[PROMPT] Pull every line holding the word "relative" out of the data and copy it.

[SUPPLIED MATERIAL]
::::::
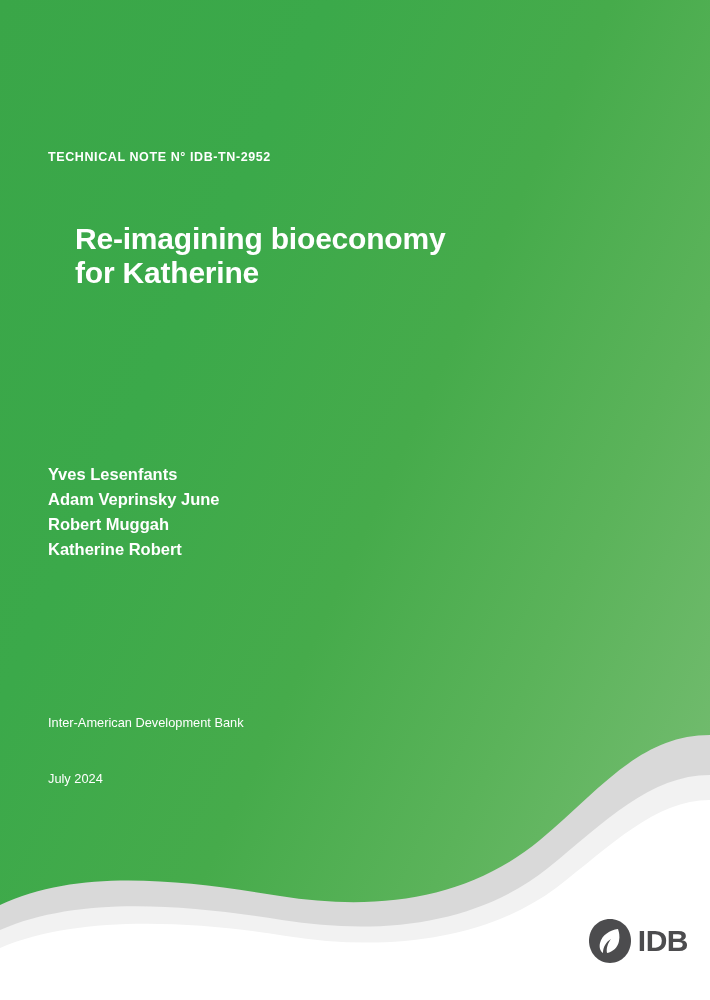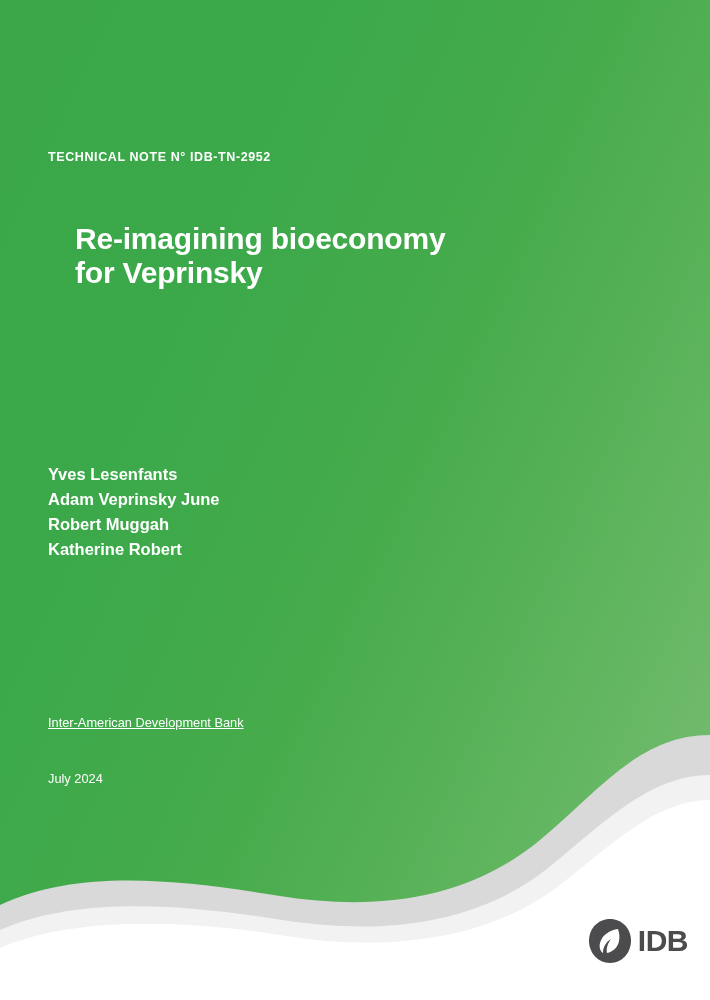--- a/index.html
+++ b/index.html
@@ -122,7 +122,7 @@
 
     <div class="title">
       <div>Re-imagining bioeconomy</div>
-      <div>for Veprinsky</div>
+      <div>for Katherine</div>
     </div>
 
     <div class="authors">

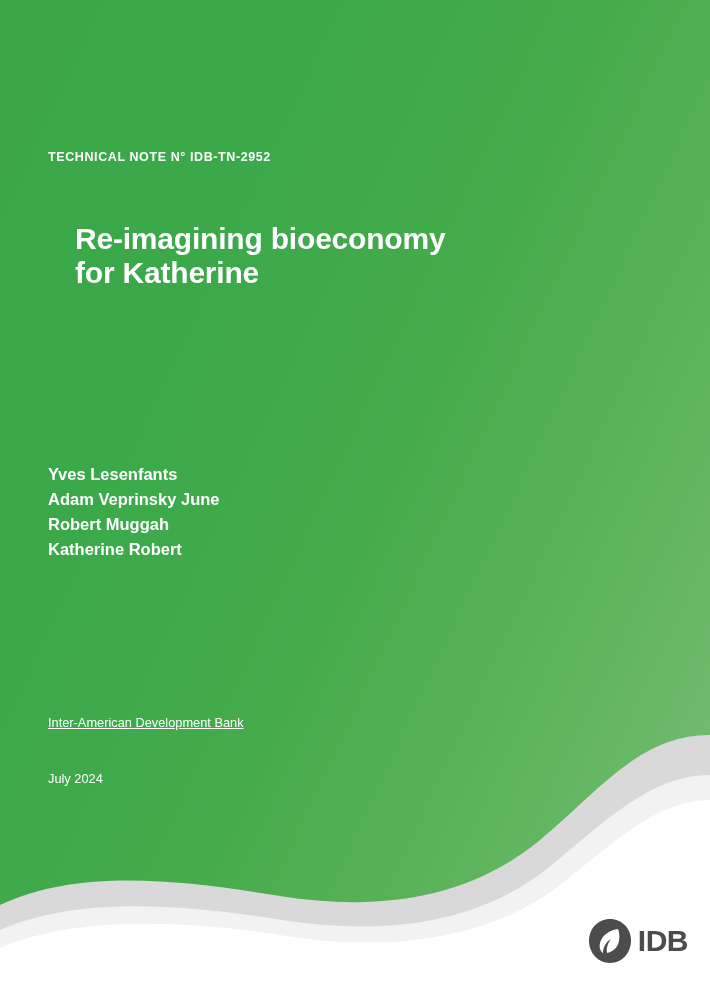--- a/index.html
+++ b/index.html
@@ -79,7 +79,6 @@
     color: #ffffff;
     font-size: 12.8px;
     line-height: 1.42;
-    text-decoration: underline;
   }
   .date {
     position: absolute;

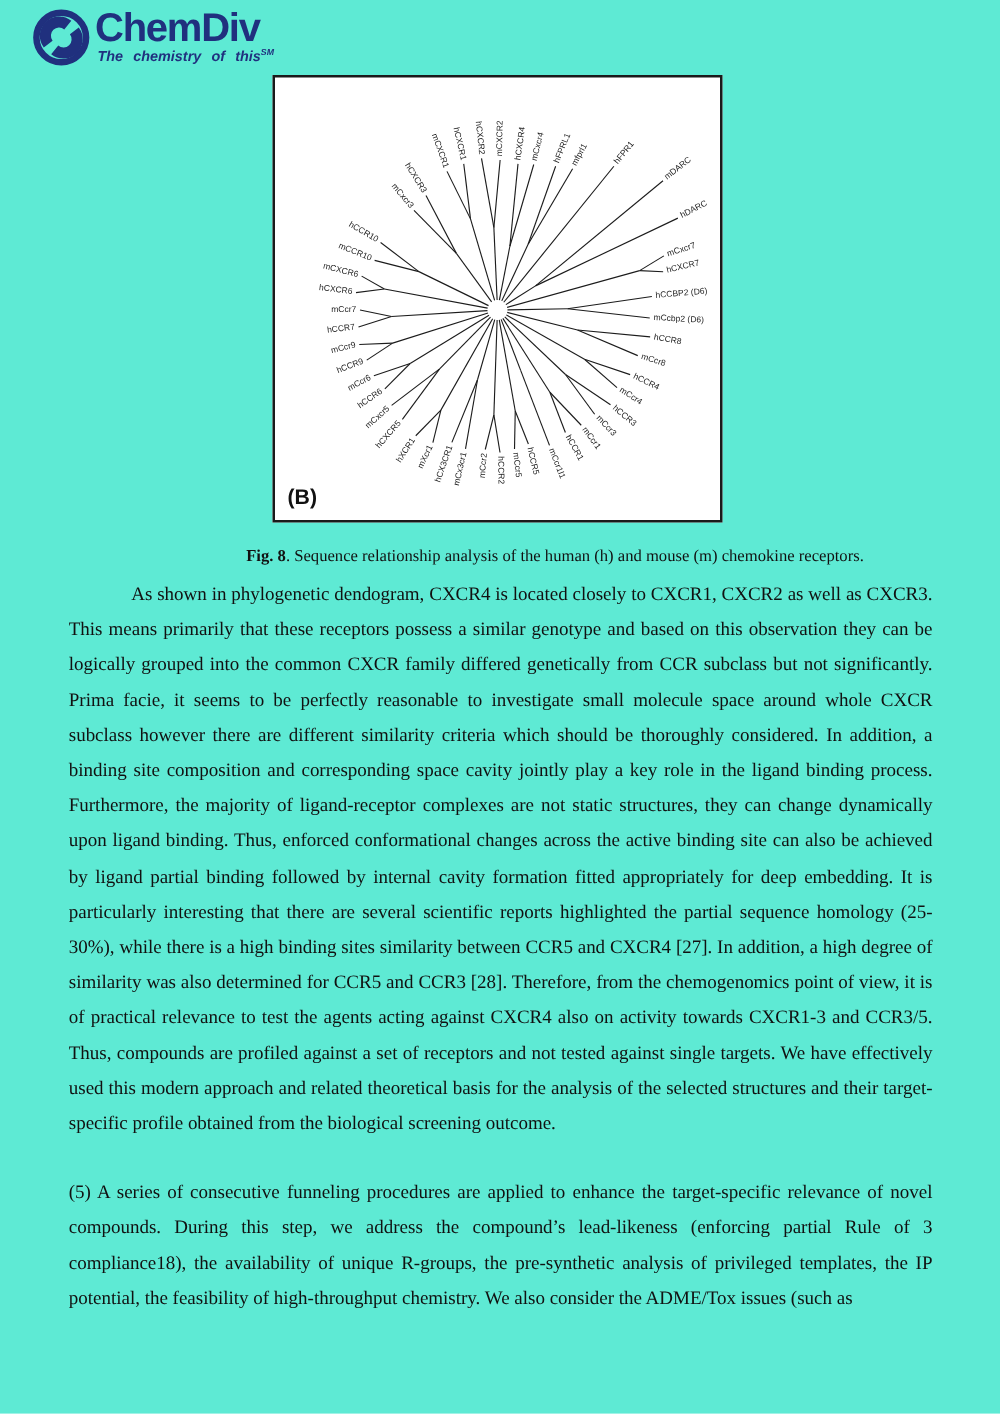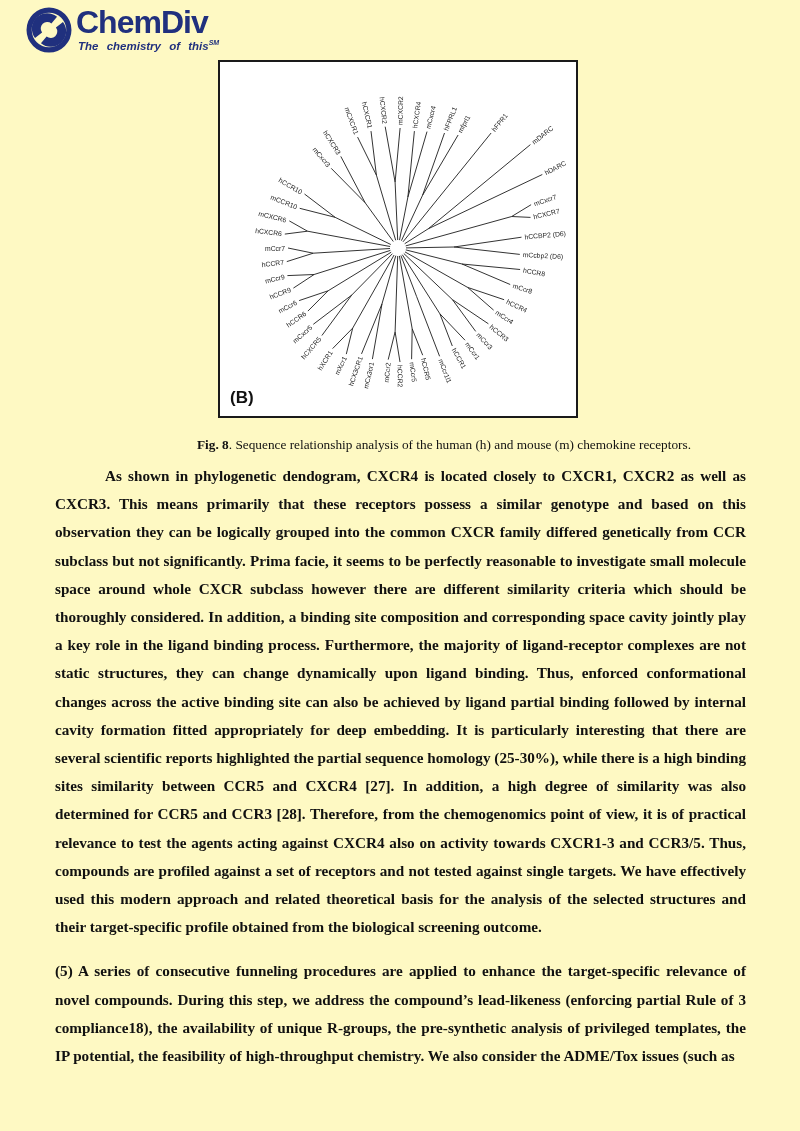--- a/index.html
+++ b/index.html
@@ -3,7 +3,7 @@
 <meta charset="utf-8">
 <style>
   html,body{margin:0;padding:0;background:#ffffff;}
-  .page{position:relative;width:800px;height:1131px;background:#fef9c3;overflow:hidden;
+  .page{position:relative;width:800px;height:1131px;background:#5eead4;overflow:hidden;
         font-family:"Liberation Serif",serif;color:#111;}
 
   

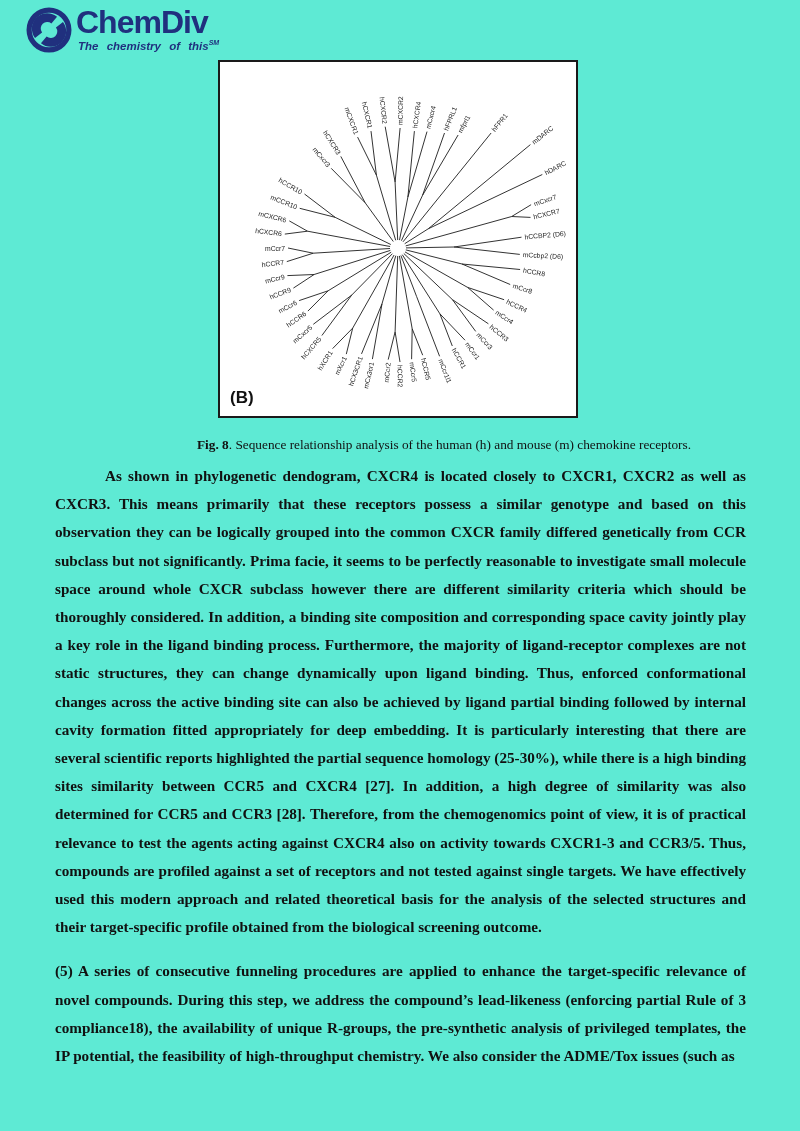--- a/index.html
+++ b/index.html
@@ -30,7 +30,7 @@
 
   
   .body-text{position:absolute;left:55px;top:462px;width:691px;}
-  .body-text p{margin:0;font-size:15.2px;line-height:28.2px;text-align:justify;color:#111;font-weight:bold;}
+  .body-text p{margin:0;font-size:15.2px;line-height:28.2px;text-align:justify;color:#111;}
   .body-text p.indent{text-indent:50px;}
   .body-text p + p{margin-top:16px;}
 </style>

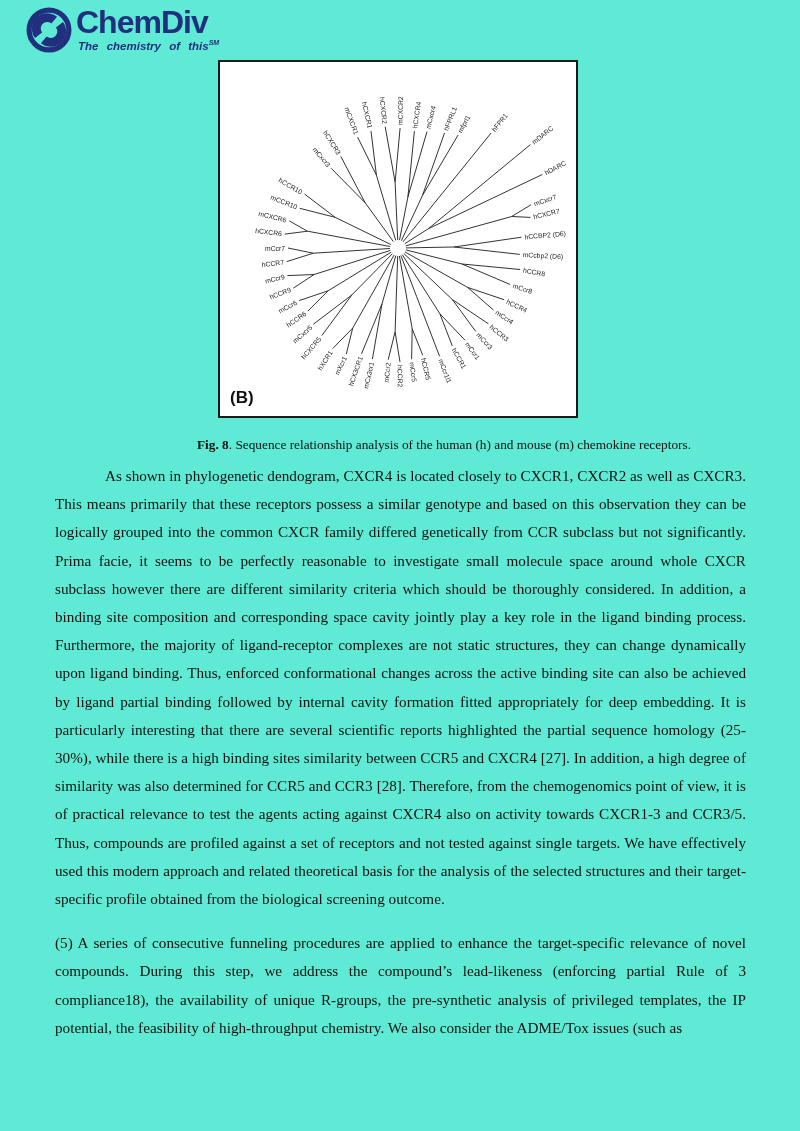--- a/index.html
+++ b/index.html
@@ -32,7 +32,7 @@
   .body-text{position:absolute;left:55px;top:462px;width:691px;}
   .body-text p{margin:0;font-size:15.2px;line-height:28.2px;text-align:justify;color:#111;}
   .body-text p.indent{text-indent:50px;}
-  .body-text p + p{margin-top:16px;}
+  .body-text p + p{margin-top:27px;}
 </style>
 </head>
 <body>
::::::
[SOLUTION BELOW]
-  .page{position:relative;width:800px;height:1131px;background:#fef9c3;overflow:hidden;
+  .page{position:relative;width:800px;height:1131px;background:#5eead4;overflow:hidden;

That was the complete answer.